Before we all get our hopes too high, by no means is MDMA now deemed a “safe” substance, nor does its potential application in psychotherapy warrant recreational use. We should not all start taking MDMA thinking that it is good for us. Like any other psychoactive drug, MDMA has side effects and is unsafe in high doses. If MDMA-assisted psychotherapy passes as a bona fide medical treatment, we shouldn’t expect MDMA to be fully legalized either. The promise of MDMA for PTSD implies clinical use under professional supervision only and should not be undertaken by anyone else.

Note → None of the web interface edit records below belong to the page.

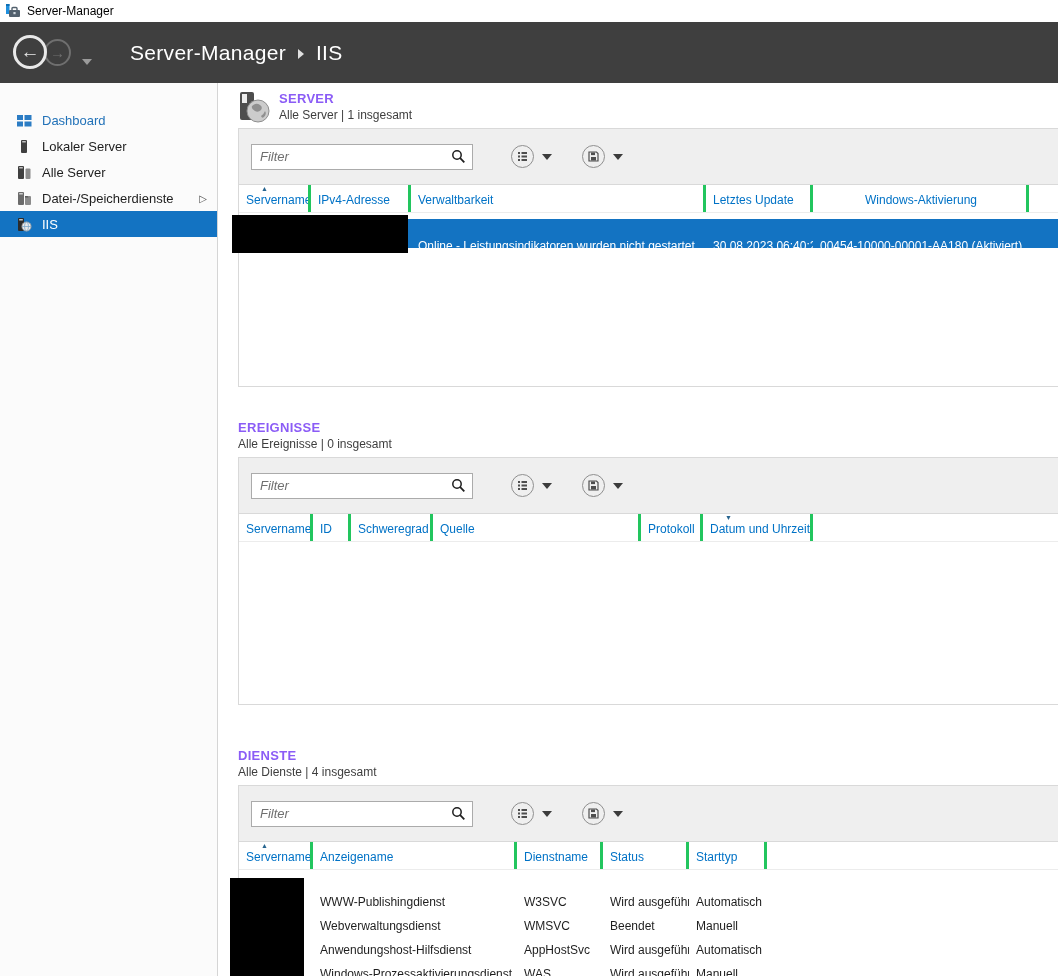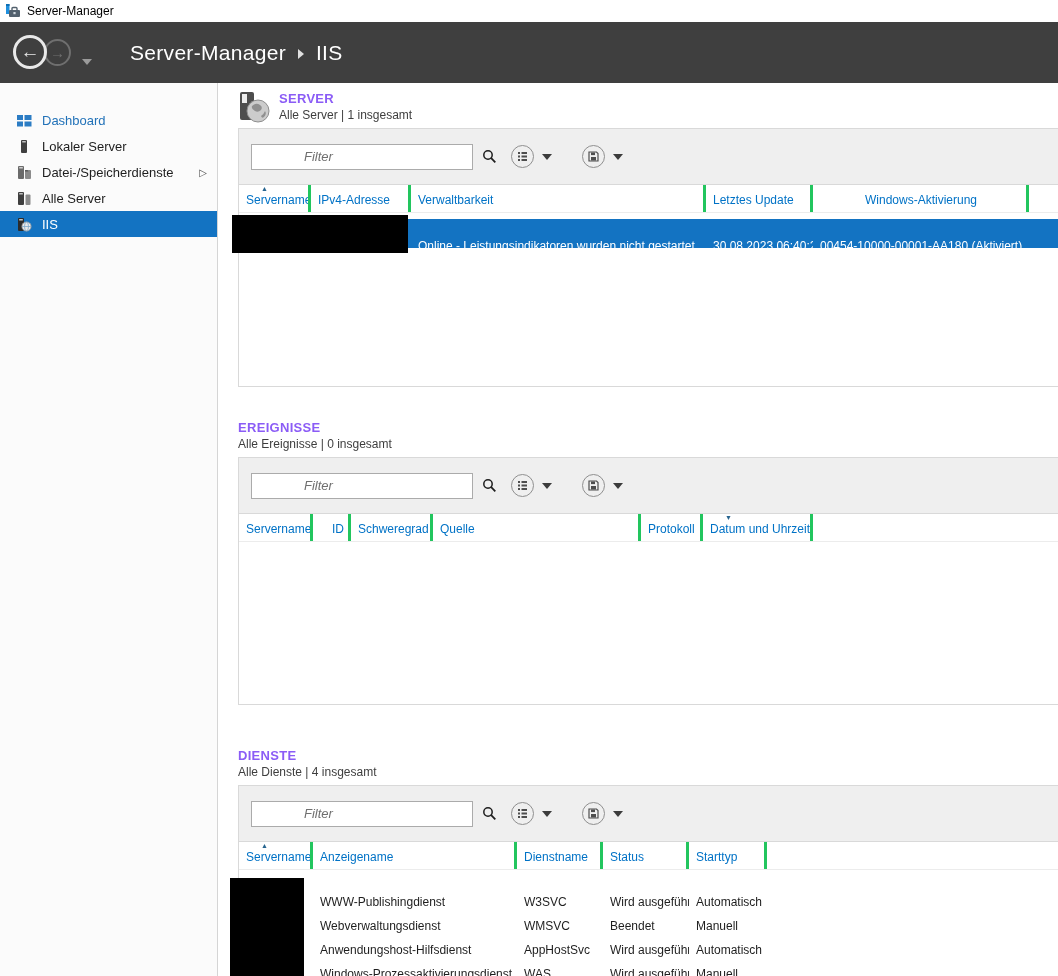"Filter" .filterbox input { margin-left: 44px -> none }
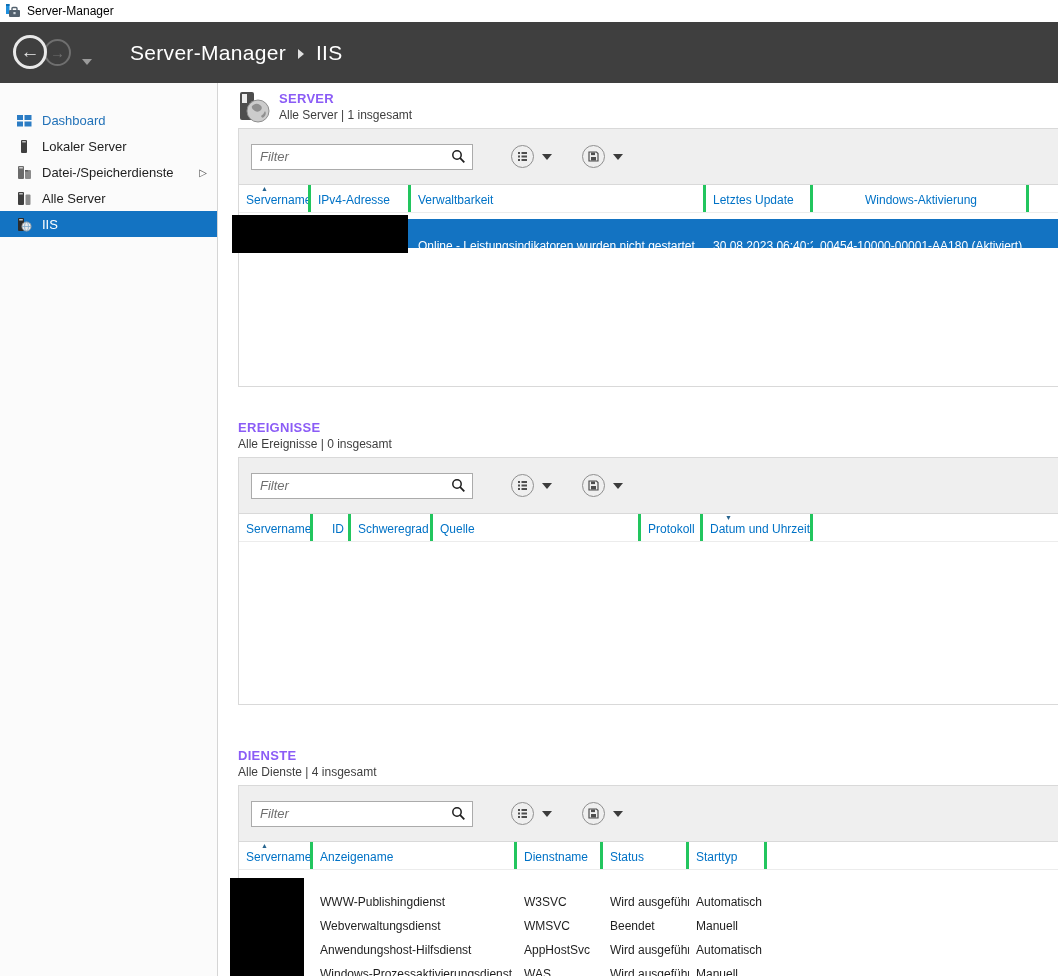"Datei-/Speicherdienste" div.side-item { order: before "Alle Server" -> after "Alle Server" }
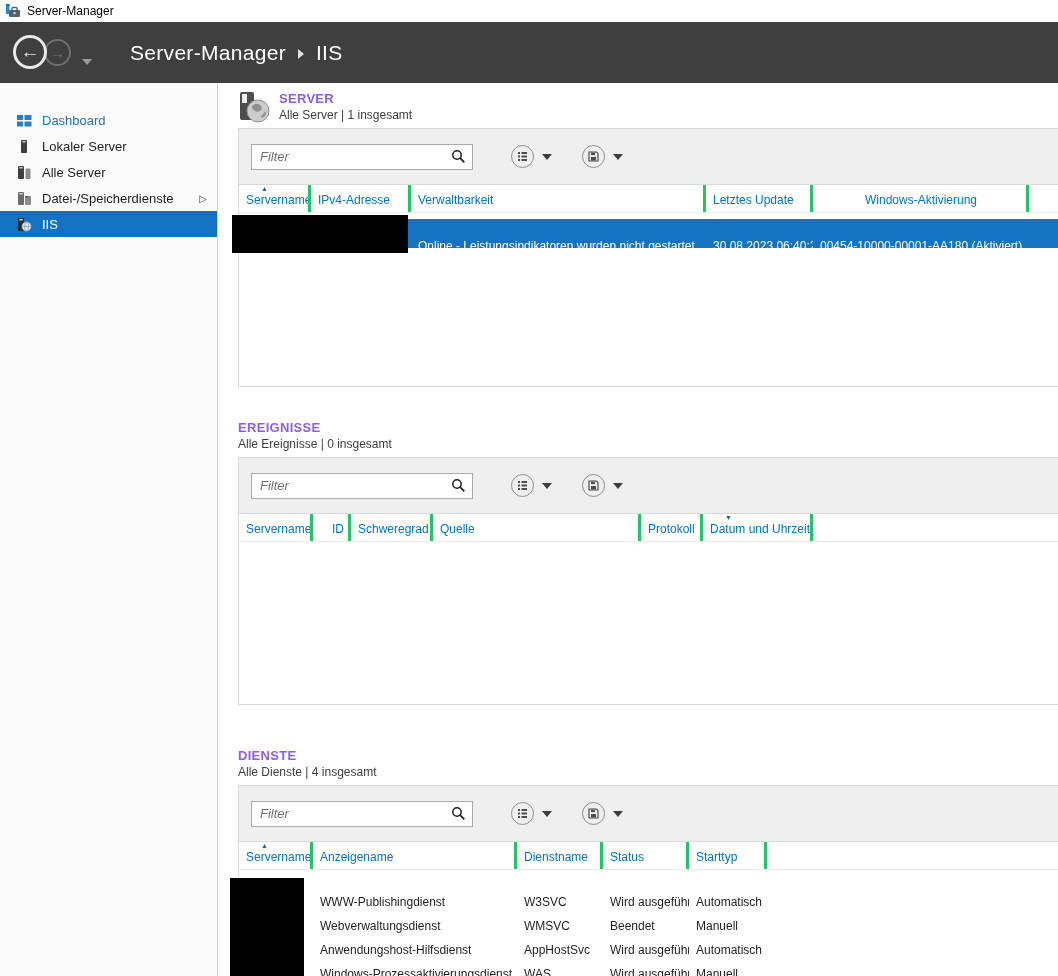"ID" .c-ev-1 { justify-content: flex-end -> none }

In regards to its use as PTSD treatment, some inquiries surrounding MDMA do appear. In research surrounding the neurochemical imbalances in PTSD patients and how some of those imbalances are compensated for by administering MDMA, the current MDMA-for-PTSD treatment model does little to maintain neurochemical balance. Future research could involve finding an adjunct to MDMA-assisted psychotherapy to maintain neurochemical balance in order to directly address physiological changes. Other future research could include finding alternatives to MDMA-assisted psychotherapy for pregnant women with PTSD who can’t take MDMA, and finding other mental disorders to apply MDMA-related treatment. Who would have known of the vast potential of certain substances in treating mental illness that has remained hidden under a shroud restrictive international policy, bad reputations, and social stigma. It is purely fallacious to take a “guilt by association” approach to MDMA. We are living in tenuous times, and as our world continues to change and our uneasiness continues to build, our perspectives must also change.